Each team was structured to have a mix of senior, intermediate and juniors. “We really wanted to make this as diverse and inclusive as possible,” said Norman. So aside from inviting senior strategists from underrepresented communities, the junior spots were reserved only for BIPOC strategists.
The teams were briefed on April 22 and given just two weeks to work the problem and present their strategy on May 6. “Those of us who work in strategy often have to go off and figure stuff out on our own, and the pandemic has left many of us feeling even more isolated,” said Matthew Michels, senior strategist at The&Partnership. “Getting to tackle such a worthwhile issue with a keen group of collaborative minds is a strategist’s dream, and the energy was infectious throughout the entire process.”
“The rough guideline I gave them was set up the problem you’re tackling up front, pull in a series of insights that really lead to your approach, talk about what your approach is—it could be a collaboration, or it could be an influencer play, whatever it is—talk that through, and then talk about how that could be applied,” said Norman.
Finally, participants were asked to include both the pros and cons of their proposal. The goal was not to sell the ideas, said Norman, but do the heavy lifting that goes into properly articulating a problem and landing on an insight and possible approaches. “Adding the pros and cons allows someone to read this and go ‘Okay that could work for what I’m looking at,’ or ‘I see this would fall down if I did it this way.'”
“In advertising, we’re always pitching and selling an idea, but that’s not the sort of vibe I wanted.”
After the presentations last week—all of which are available at the APG Good Thinking site—a couple of agencies have expressed early interest in picking up what Good Thinking has done to explore campaigns. One of the experts, Dr. Noni MacDonald, will share the work with Health Canada and the World Health Organization.
“It’s really exciting that some of the biggest players in the world and Canada will be looking at these outcomes which is phenomenal,” said Norman.
The strategists themselves were similarly touched by the experience of using their skills and work with others to tackle such an important problem.
“There are a handful of times in a planner’s career when you receive a brief that really resonates and stays with you—rarer still is the opportunity to use what we know about changing behaviour to try to help solve such a meaningful and urgent problem,” said Meg Kerr, senior director of strategy for Mosaic North America. “It was incredible to see such a large and diverse group of planners from across the country come together to help solve Canada’s most pressing public health issue.”

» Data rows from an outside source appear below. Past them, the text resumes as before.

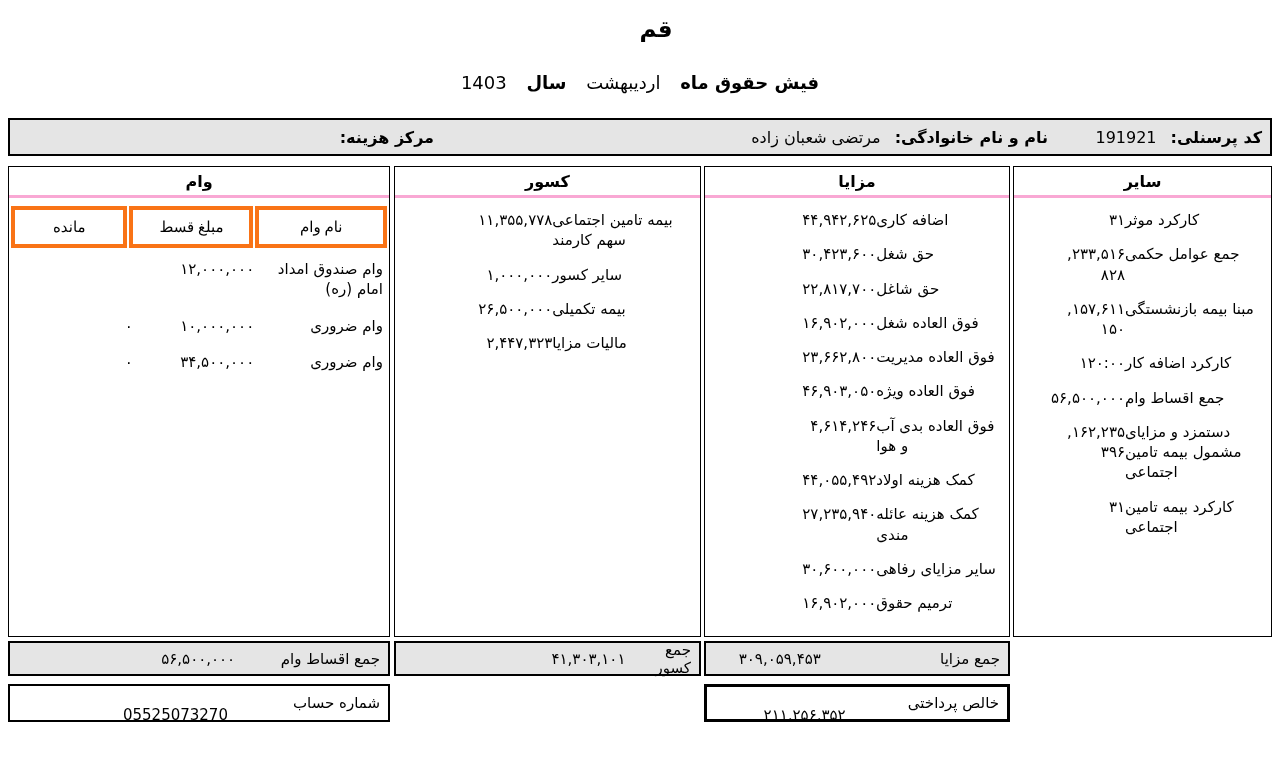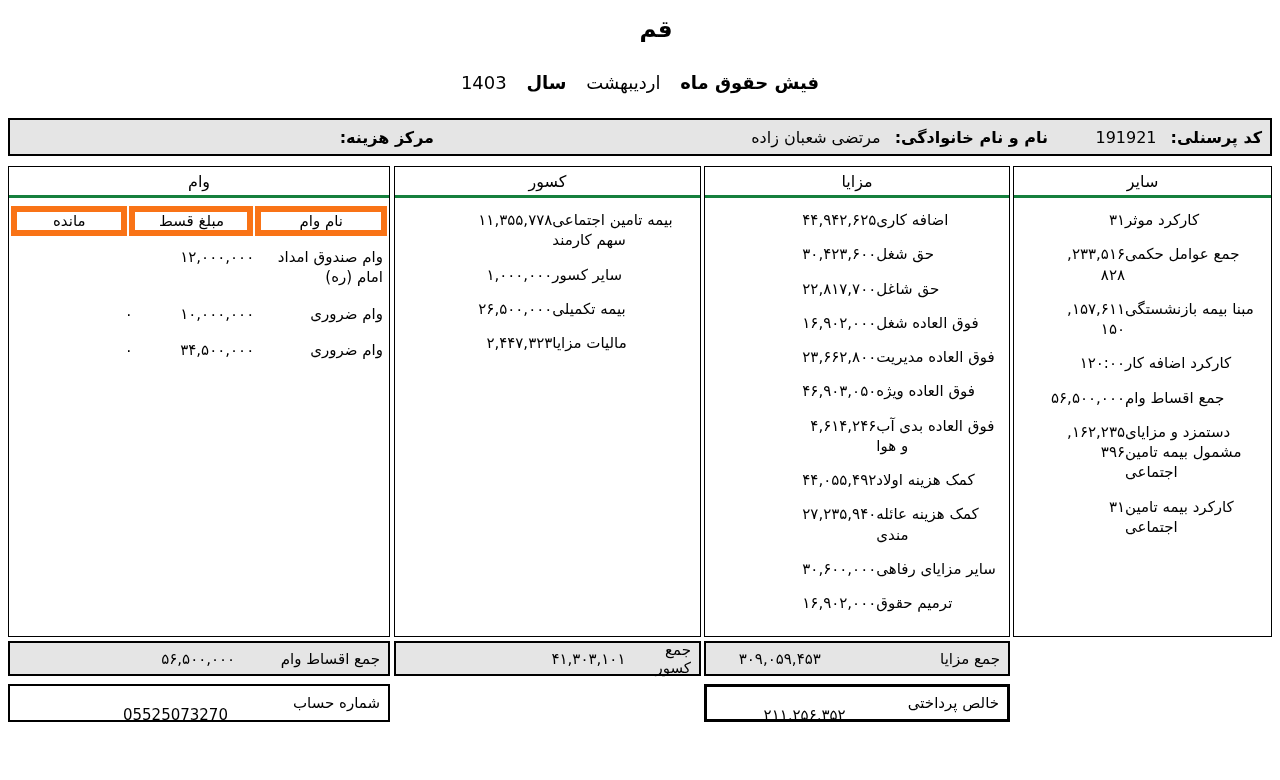--- a/index.html
+++ b/index.html
@@ -20,34 +20,34 @@
   .hgroup .lbl { font-weight: bold; }
   .hg-code { right: 8px; }
   .hg-name { right: 222px; }
   .hg-cost { right: 836px; }
 
   .colbox { position: absolute; top: 166px; height: 471px; border: 1px solid #000; background: #fff; }
   .col-loans      { left: 8px;    width: 382px; }
   .col-deductions { left: 394px;  width: 307px; }
   .col-benefits   { left: 704px;  width: 306px; }
   .col-other      { left: 1013px; width: 259px; }
-  .colhead { height: 31px; border-bottom: 3px solid #15803d; display: flex; align-items: center;
-             justify-content: center; font-weight: normal; font-size: 16px; }
+  .colhead { height: 31px; border-bottom: 3px solid #f9a8d4; display: flex; align-items: center;
+             justify-content: center; font-weight: bold; font-size: 16px; }
   .colbody { padding: 5px 0; font-size: 15px; }
 
   .row { display: flex; padding: 7px 8px 7px 6px; line-height: 1.35; }
   .row .lbl { flex: 1 1 auto; text-align: left; }
   .row .val { flex: 0 0 auto; text-align: right; white-space: pre-line; }
   .col-benefits  .row .val { width: 57%; }
   .col-deductions .row .val { width: 52%; }
   .col-other     .row .val { width: 105px; }
 
   .subhead { display: flex; padding: 3px 2px; }
-  .subhead .shcell { border: 6px solid #f97316; height: 30px; display: flex; align-items: center;
-                     justify-content: center; font-size: 15px; }
+  .subhead .shcell { border: 4px solid #f97316; height: 42px; display: flex; align-items: center;
+                     justify-content: center; font-size: 15px; font-family: Liberation Serif, serif; }
   .sh-name { width: 35%; margin-left: 2px; }
   .sh-inst { width: 33%; margin-left: 2px; }
   .sh-bal  { width: 31%; }
 
   .loanrow { display: flex; padding: 8px 6px; font-size: 15px; line-height: 1.35; }
   .loanrow .lname { width: 35%; text-align: right; }
   .loanrow .linst { width: 33%; text-align: right; padding-left: 10px; }
   .loanrow .lbal  { width: 31%; text-align: right; padding-left: 14px; }
 
   .total-bar { position: absolute; top: 641px; height: 35px; background: #e5e5e5;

“The great John Bartle once said that the best strategists were generous at heart,” added Jeenal Patel, manager of strategy for UM. “It was an enriching experience to work with not only the best brains in the country, but also with the most empathetic hearts. The organizers, subject matter experts, advisors and the strategists together made an excellent think-tank that delivered some smart solutions to a prevalent social problem.”
While advertising is well-known for producing good charity work and creative for important causes, the number of times that work shows up in awards shows can from time to time raise eyebrows about underlying motives for the agency involved. Good Thinking is not that.
“What we need is effective work, not just an award-winning, this is cool kind of thing,” said Norman. Good Thinking will take on one or two big problems a year, offering strategy and insight that anyone can use to solve real problems. “I think what’s really exciting about this initiative is that it actually gets to work that will be better and more effective, just because it’s so strategy led, and that’s what gets me really excited.”